PROMPT
Once the images are set aside, output the listing exactly as it stands.

TASK INPUT
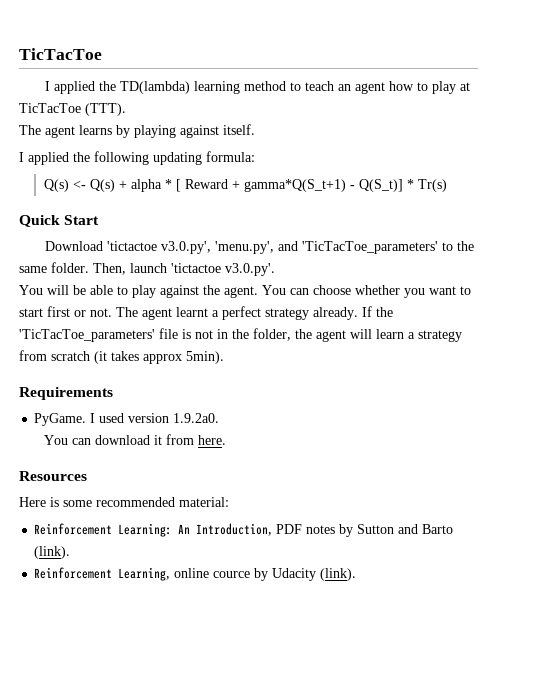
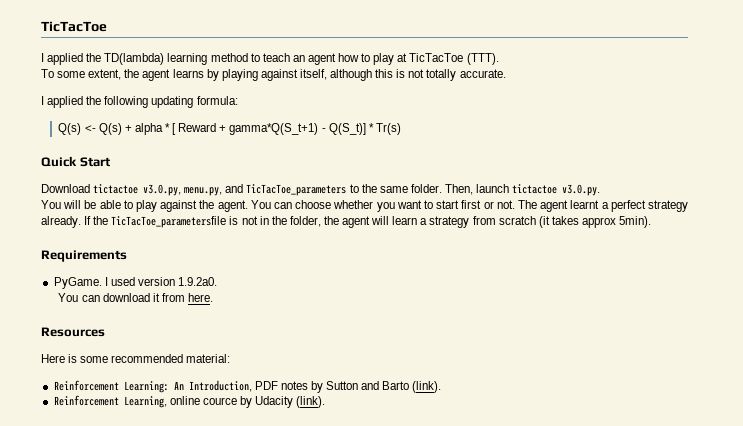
[19,125,41,135] The -> [41,69,140,80] To some extent, the
[223,124,255,135] itself. -> [299,69,506,81] itself, although this is not totally accurate.
[106,241,438,254] 'tictactoe v3.0.py', 'menu.py', and 'TicTacToe_parameters' -> [93,184,347,196] tictactoe v3.0.py, menu.py, and TicTacToe_parameters
[171,263,275,276] 'tictactoe v3.0.py'. -> [512,184,601,196] tictactoe v3.0.py.
[19,328,178,342] 'TicTacToe_parameters' file -> [111,216,227,228] TicTacToe_parametersfile

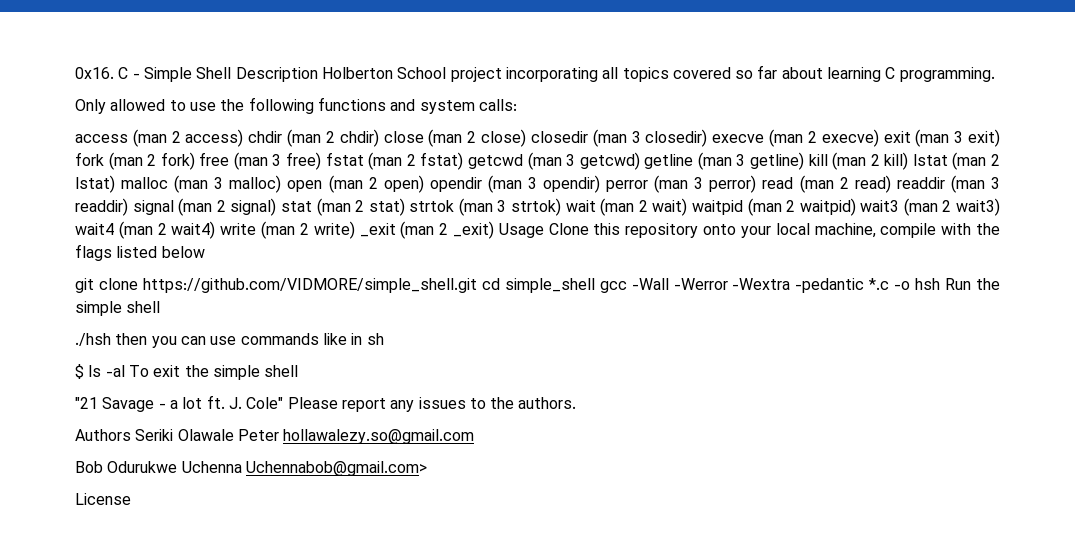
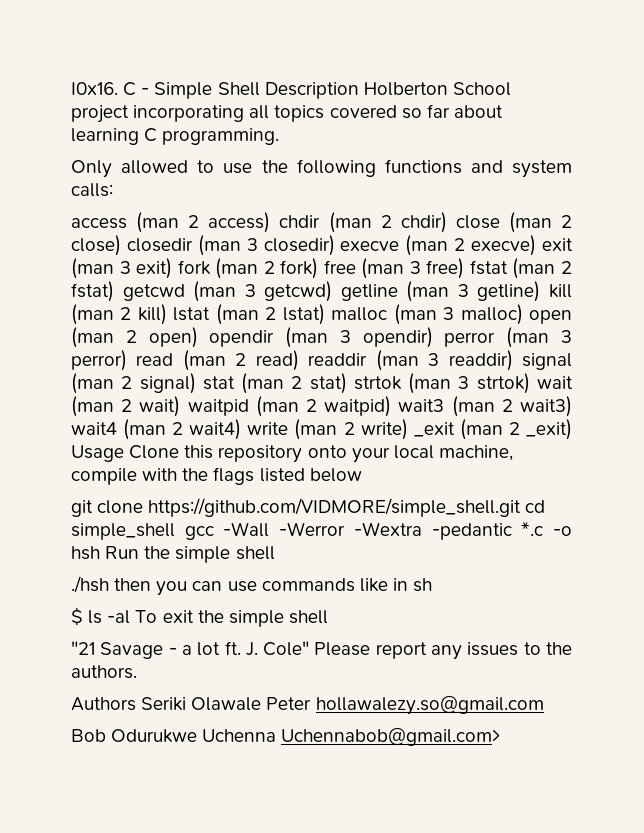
[75,67,114,79] 0x16. -> [71,82,118,95] I0x16.
[75,493,131,505] // License -> (501, 736) none

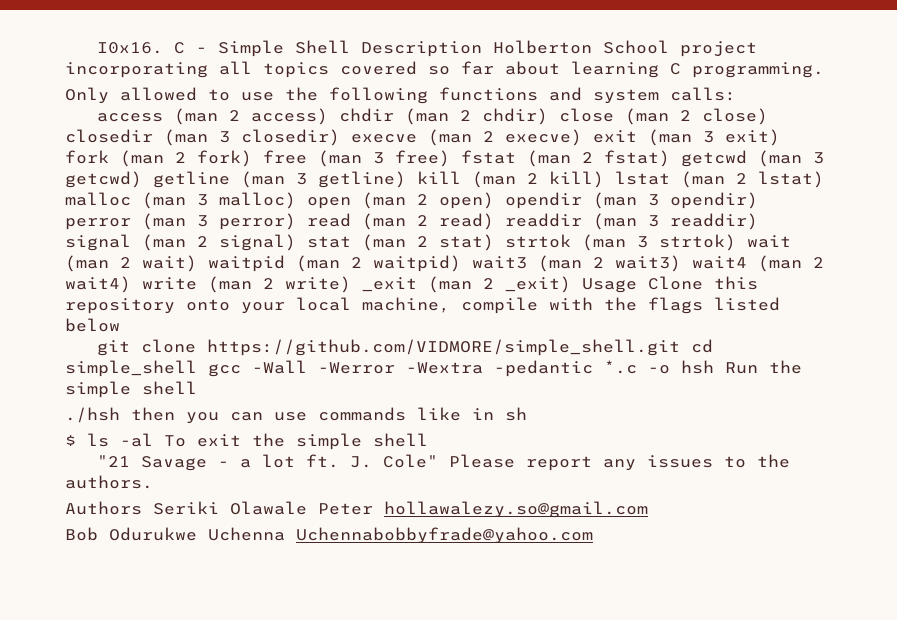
[281,727,501,746] Uchennabob@gmail.com> -> [296,527,593,544] Uchennabobbyfrade@yahoo.com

WRITTEN ANSWER
[19,125,41,135] The -> [41,69,140,80] To some extent, the
[223,124,255,135] itself. -> [299,69,506,81] itself, although this is not totally accurate.
[106,241,438,254] 'tictactoe v3.0.py', 'menu.py', and 'TicTacToe_parameters' -> [93,184,347,196] tictactoe v3.0.py, menu.py, and TicTacToe_parameters
[171,263,275,276] 'tictactoe v3.0.py'. -> [512,184,601,196] tictactoe v3.0.py.
[19,328,178,342] 'TicTacToe_parameters' file -> [111,216,227,228] TicTacToe_parametersfile

[75,67,114,79] 0x16. -> [71,82,118,95] I0x16.
[75,493,131,505] // License -> (501, 736) none

[281,727,501,746] Uchennabob@gmail.com> -> [296,527,593,544] Uchennabobbyfrade@yahoo.com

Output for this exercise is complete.